GIVEN INFORMATION
►
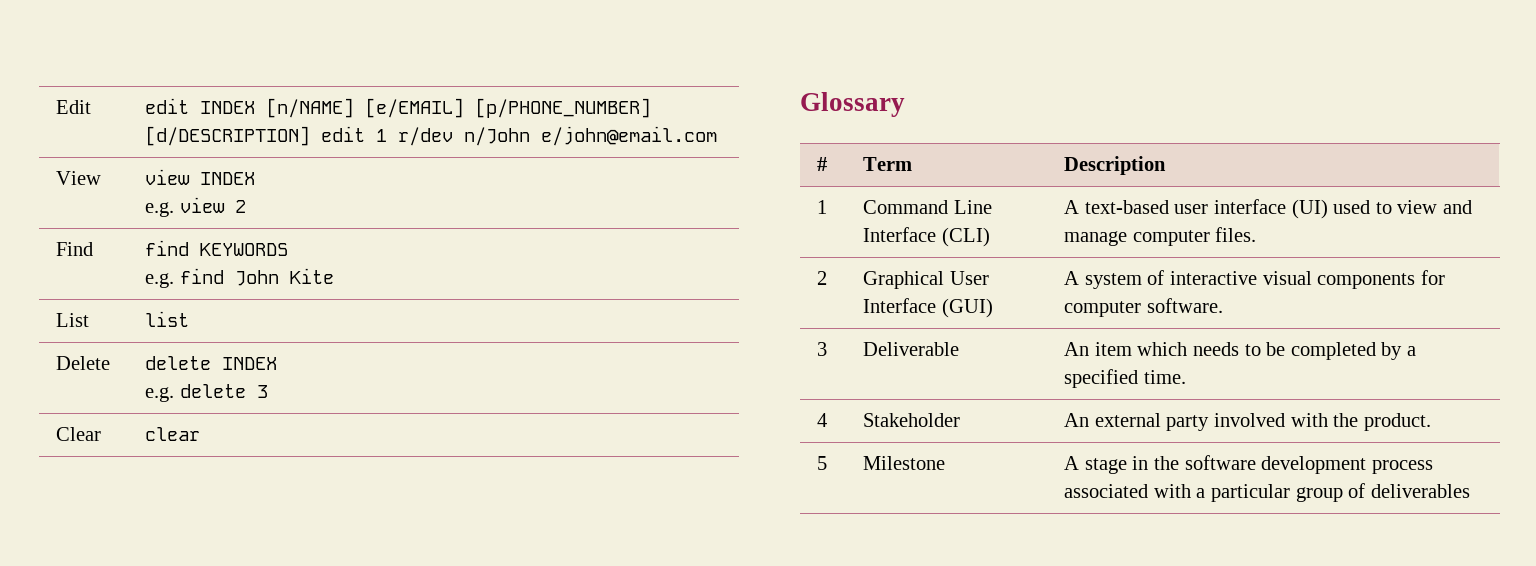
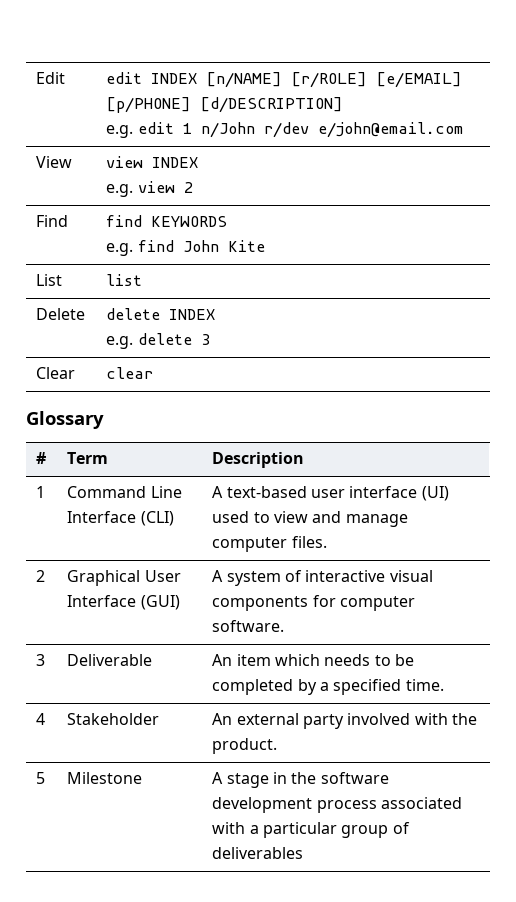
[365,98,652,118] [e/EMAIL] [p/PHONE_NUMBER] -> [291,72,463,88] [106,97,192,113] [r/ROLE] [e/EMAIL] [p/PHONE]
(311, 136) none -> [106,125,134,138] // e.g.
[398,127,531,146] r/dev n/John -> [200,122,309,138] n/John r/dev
◄
►
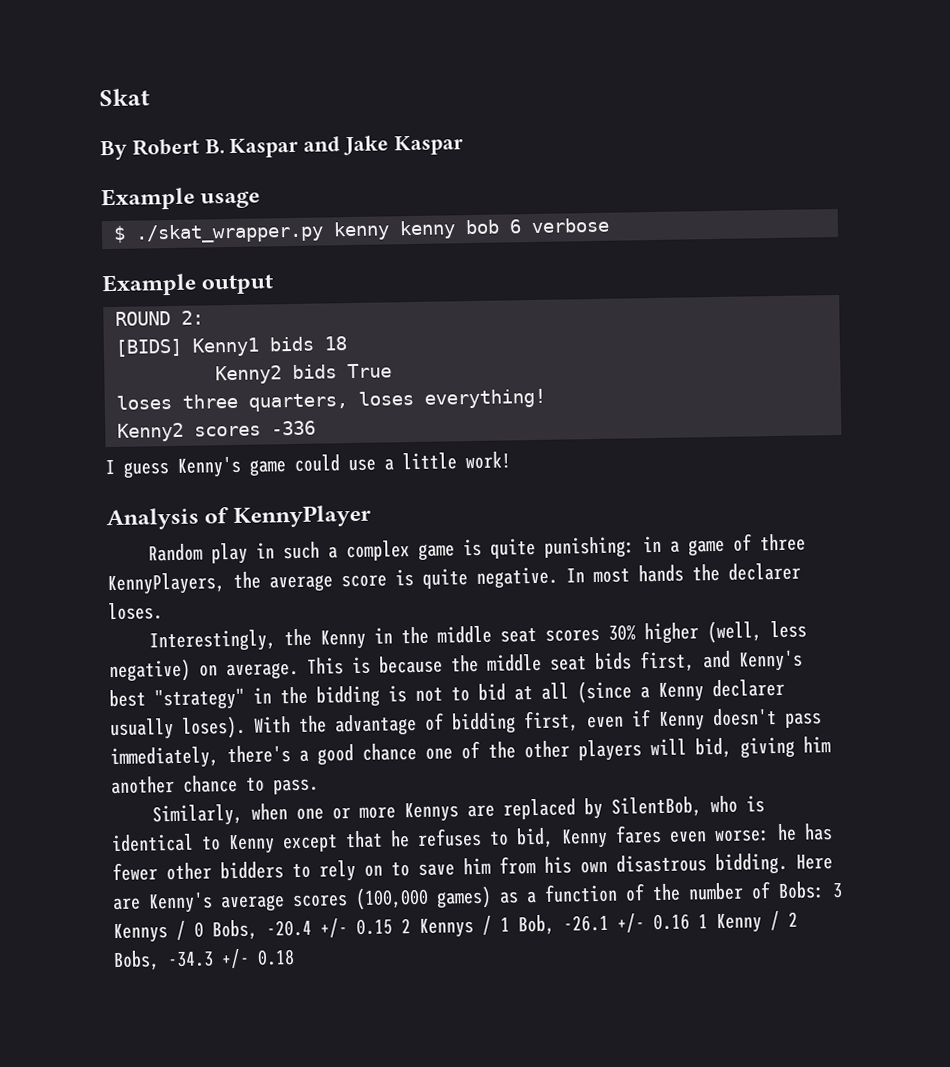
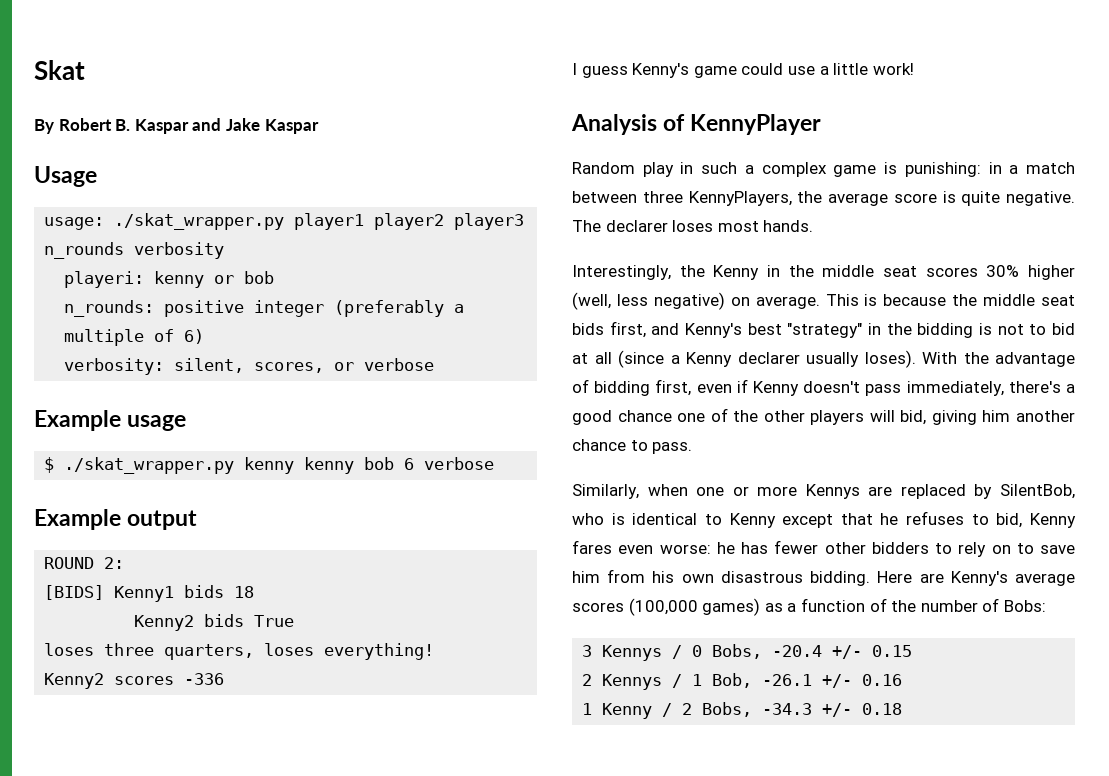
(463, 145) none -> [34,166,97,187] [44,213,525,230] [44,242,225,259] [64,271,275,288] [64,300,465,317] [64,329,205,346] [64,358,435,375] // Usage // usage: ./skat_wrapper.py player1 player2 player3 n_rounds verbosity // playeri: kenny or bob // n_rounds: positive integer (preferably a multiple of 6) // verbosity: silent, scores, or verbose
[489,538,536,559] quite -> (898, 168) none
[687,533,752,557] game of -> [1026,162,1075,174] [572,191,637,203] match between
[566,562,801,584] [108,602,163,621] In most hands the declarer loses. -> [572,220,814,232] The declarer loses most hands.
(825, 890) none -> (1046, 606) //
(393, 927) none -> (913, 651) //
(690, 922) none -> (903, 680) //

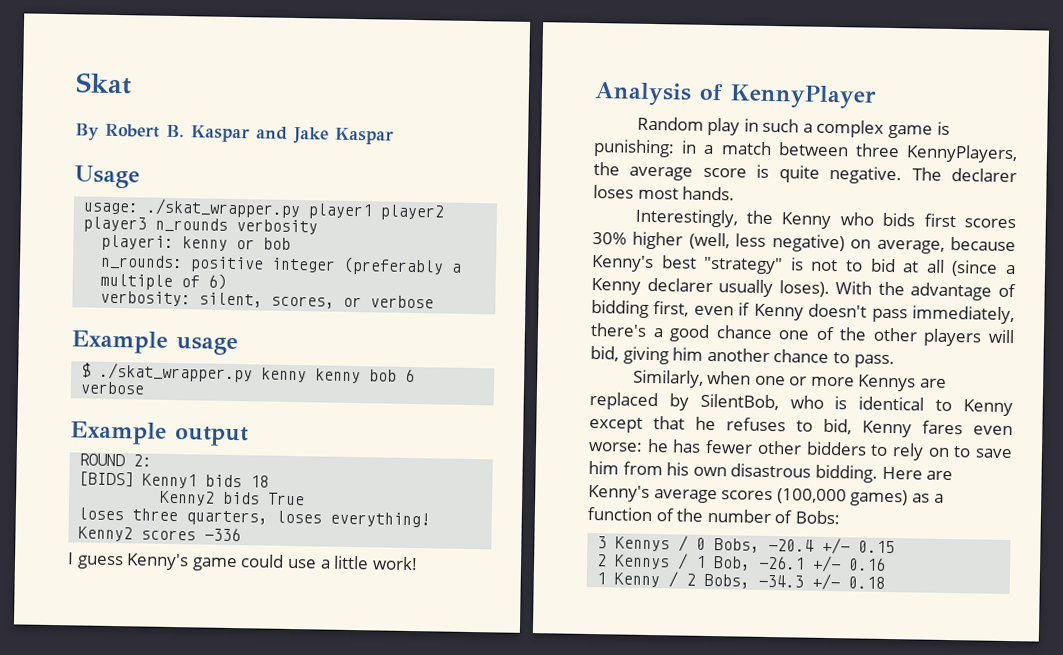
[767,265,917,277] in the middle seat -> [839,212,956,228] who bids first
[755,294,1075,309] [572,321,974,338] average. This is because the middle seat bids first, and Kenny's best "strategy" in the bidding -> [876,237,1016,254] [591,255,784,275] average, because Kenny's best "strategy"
◄
►
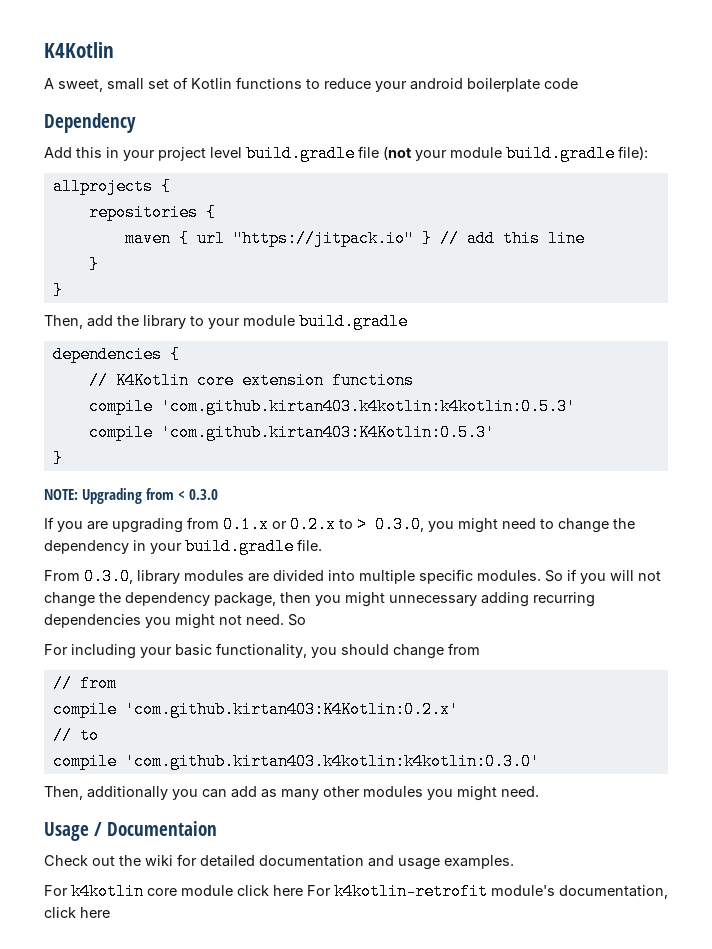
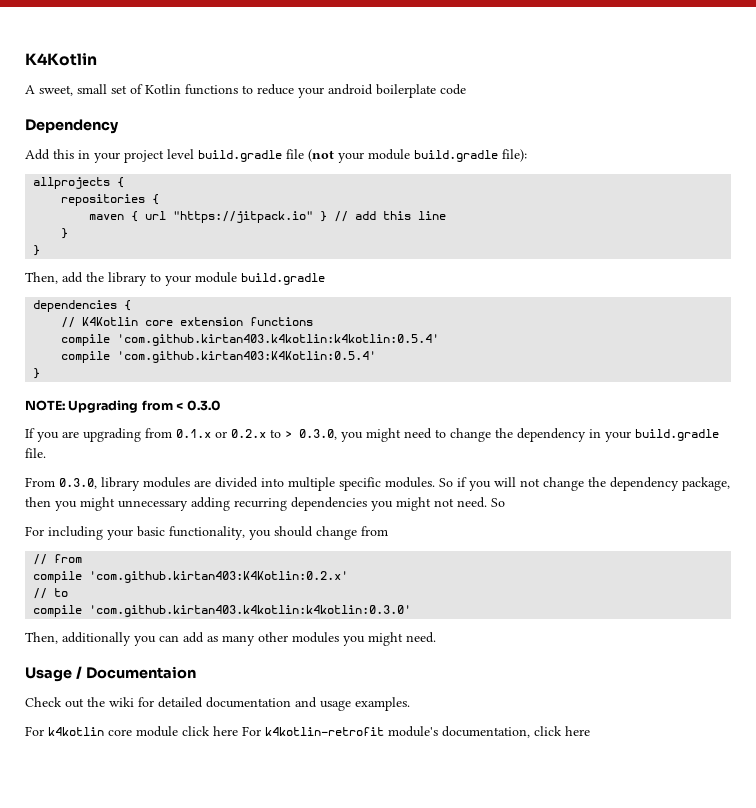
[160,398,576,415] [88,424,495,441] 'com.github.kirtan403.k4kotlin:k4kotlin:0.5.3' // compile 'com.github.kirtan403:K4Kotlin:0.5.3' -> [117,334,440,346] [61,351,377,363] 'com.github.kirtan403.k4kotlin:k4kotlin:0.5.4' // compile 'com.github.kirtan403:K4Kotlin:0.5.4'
◄
WHAT THE TASK REQUIRES
Please make an exact copy of the lines above from the line with "[365,98,652,118] [e/EMAIL] [p/PHONE_NUMBER]" through the line with "[398,127,531,146] r/dev n/John", both ends included.

RESPONSE
[365,98,652,118] [e/EMAIL] [p/PHONE_NUMBER] -> [291,72,463,88] [106,97,192,113] [r/ROLE] [e/EMAIL] [p/PHONE]
(311, 136) none -> [106,125,134,138] // e.g.
[398,127,531,146] r/dev n/John -> [200,122,309,138] n/John r/dev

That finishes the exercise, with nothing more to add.